Among the Bombed-Out Remains of an Apartment Block, I Encountered a Volume I’d Rendered
Among the wreckage of a fallen structure, a single vision stayed with me: a volume I had rendered from the English language to Farsi, sitting partially covered in dirt and ash. Its cover was torn and smudged, its leaves bent and scorched, but it was still legible. Still uttering words.
A City Amid Bombardment
Two days earlier, projectiles started hitting the city. There were no sirens, just sudden, powerful detonations. The web was entirely cut off. I was in my residence, translating a book about what it means to move words across tongues, and the morals and worries of taking on another’s voice. As structures collapsed, I sat revising a text that suggested, in its quiet way, for the endurance of purpose.

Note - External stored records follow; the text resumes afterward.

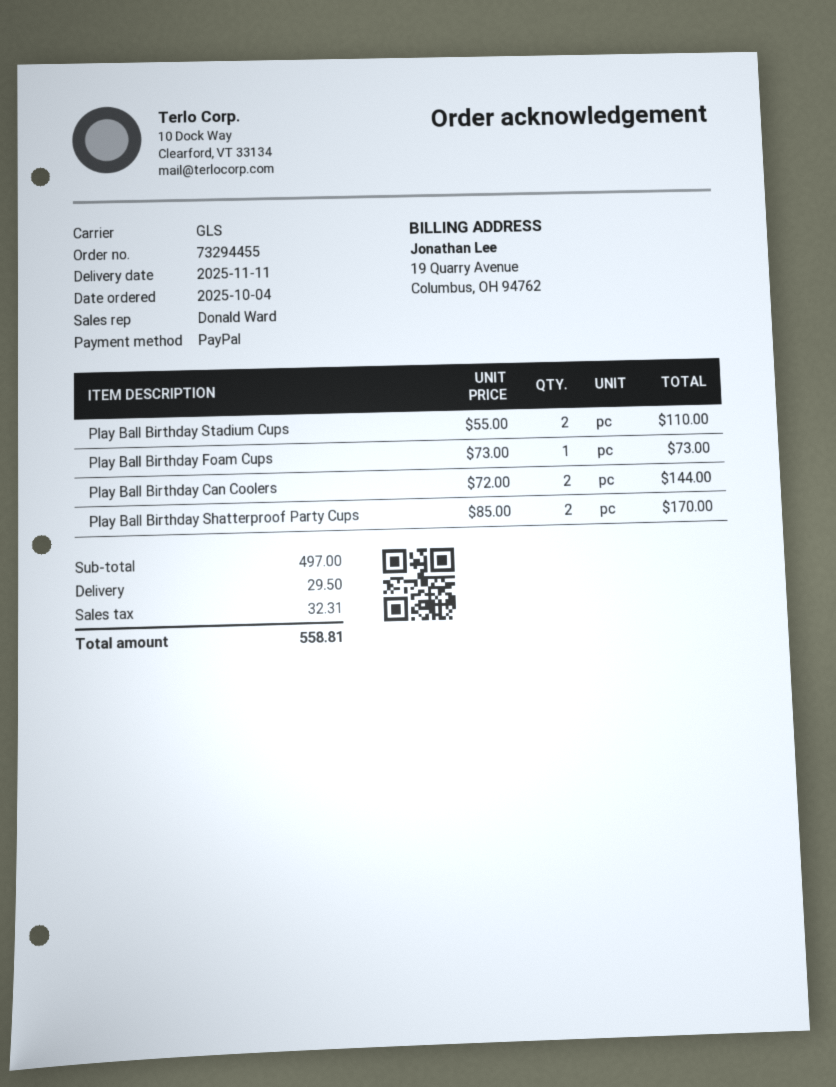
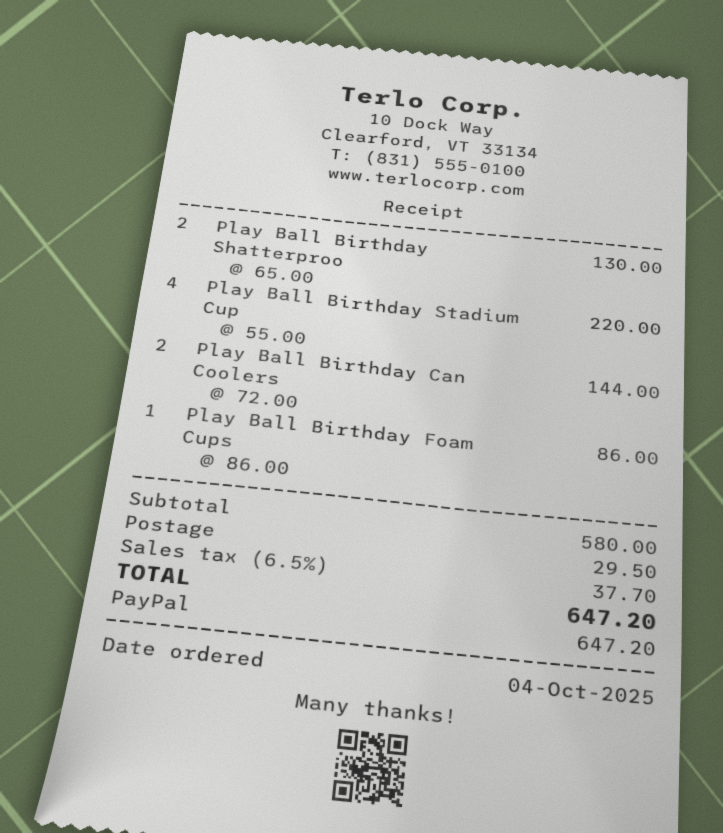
Play Ball Birthday Stadium Cups: 2 x 55.00 = 110.00 -> 4 x 55.00 = 220.00
Play Ball Birthday Foam Cups: 1 x 73.00 = 73.00 -> 1 x 86.00 = 86.00
Play Ball Birthday Shatterproof Party Cups: 2 x 85.00 = 170.00 -> 2 x 65.00 = 130.00
subtotal: 497.00 -> 580.00
tax: 32.31 -> 37.70
total: 558.81 -> 647.20

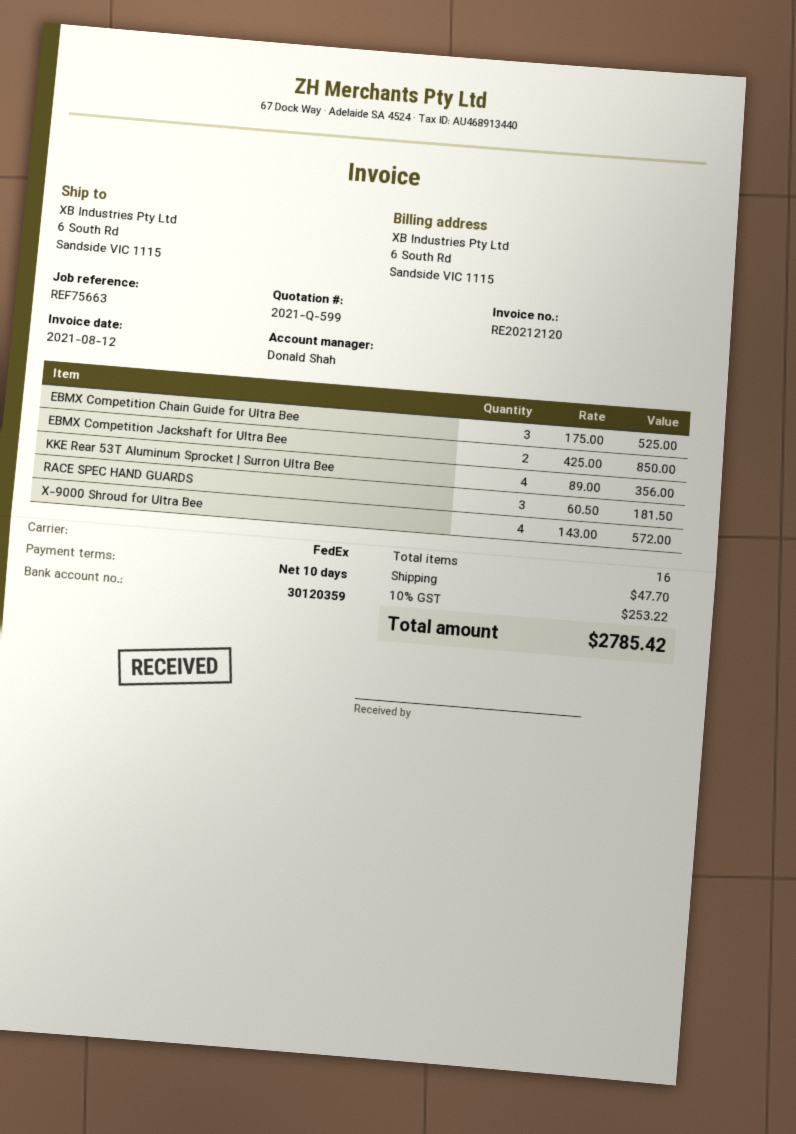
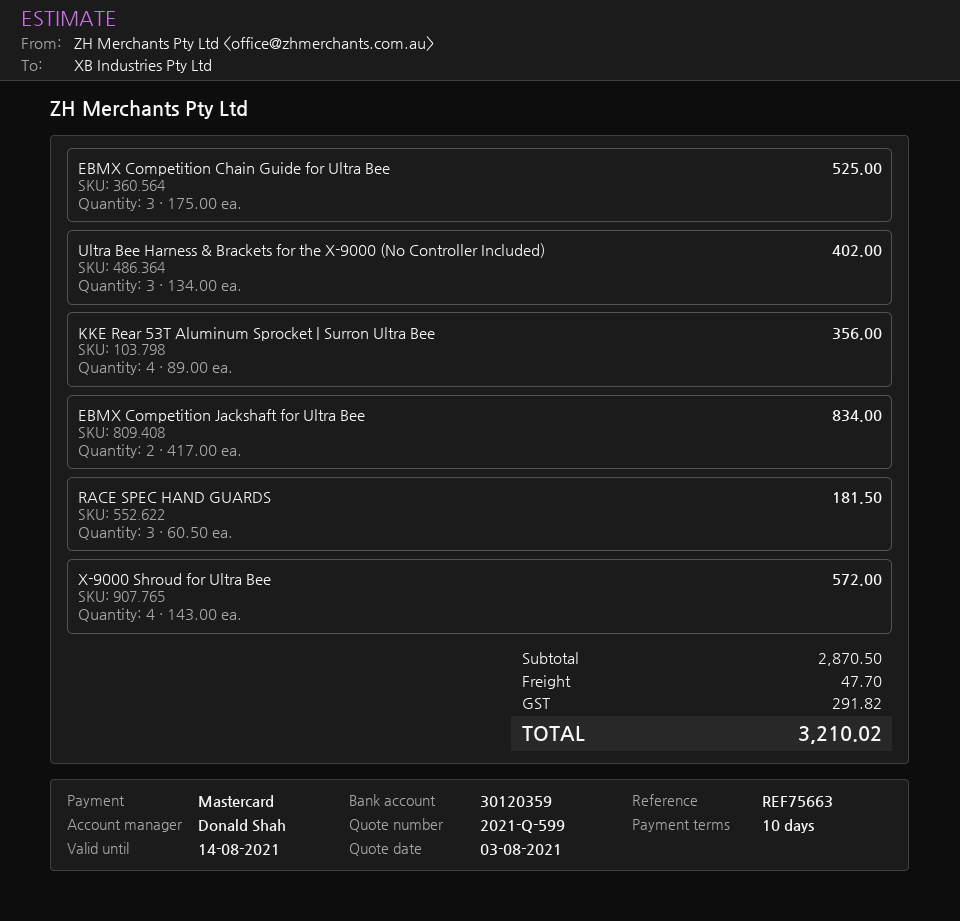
EBMX Competition Jackshaft for Ultra Bee: 2 x 425.00 = 850.00 -> 2 x 417.00 = 834.00
Ultra Bee Harness & Brackets for the X-9000 (No Controller Included): none -> 3 x 134.00 = 402.00
tax: 253.22 -> 291.82
total: 2785.42 -> 3210.02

Everything stopped. A manuscript my publishing house had been about to go to print was halted when the facility ceased operations. Shops closed one by one. One night, when the booms were too nearby, my family and I rushed down the stairs toward the shelter. I couldn’t stop worrying about the library in my apartment, stocked with reference books, valuable volumes I had spent years accumulating and every book I had ever translated. That library was my life's work, and I didn’t know if I, or it, would survive the night.
Distance and Loss
My spouse left with her parents for what they thought would be less dangerous towns – places that, days later, were also targeted. My daughter departed to stay in another city. As her train was leaving, she sent me a image: in the distance, a industrial site was burning, dark smoke spiraling into the sky. People closest to me were suddenly somewhere else, and threat seemed to follow them.
During those days, feelings moved through the city like a front: swift dread, anxiety, indignation at the wrong, then apathy. Beyond the emotional toll, the bombardment eradicated my ability to work. Without power and the internet, I had no access to the immediate look-ups and references that translation demands.
Outside, shockwaves blew windows from their frames; at a cousin's house, every pane was broken, the belongings lay broken, household items strewn throughout the rooms. When I visited, a woman sat before the ruins, working at an easel, refusing to let stillness and debris have the last word.
Translating Grief
A photograph circulated online of a young poet who was lost when missiles struck a building. Her poem went was widely shared with her image. On a street where I once bought books, I saw an aged woman running between alleyways, yelling a name. Locals said she had lost a son in a conflict over 30 years ago, and now, the bombs had awakened some buried remembrance. She was seeking a child who would never come home.
We were all converting, in our own way: transforming devastation into picture, loss into lines, sorrow into search.
The Work as Defiance
A week after the attacks began, still surrounded by destruction, I found myself working on a children’s tale about a king whose daughter will get better only if she can grasp the moon. Though written for children, it carried deep meaning for me then. The author, who experienced the loss of his sight yet persisted working until the end of his life, understood something about striving for the impossible. I wondered if the moon was the calm we all longed for – seemingly impossible, yet still worth reaching toward.
During those nights, I understood translation as something more than an art form: it was an act of perseverance, of staying put, of persisting.
One day, in broad sunlight, blasts hit a facility; in those same hours, I was translating passages about a philosopher in his prison cell, asking for more books, insisting that linguistic work become his “primary activity”. For him, translation was – as the author puts it – “a reality, goal, practice, foundation, and metaphor” all at once.
A Scarred Voice
And then came the photograph. I saw it on a news site and saw that, amid the ruins of another apartment block, lay one of my old works, damaged but whole, my name printed on the cover. The image was in colour, but it might as well have been monochrome, stripped of life among the rubble and ruins. For most of my career, I had been anonymous, as all translators are. But here was my work made seen – scarred, but enduring.
I looked at the image for a long time. The author writes that “all translation is a act with consequences”, but I had never felt the true gravity of this until then. To translate, even under bombardment, was to say: “this voice had significance”. It will not be obliterated. To translate is not just to transport stories across languages, but to help them persist when everything else crumbles. It is a quiet, determined rejection to disappear.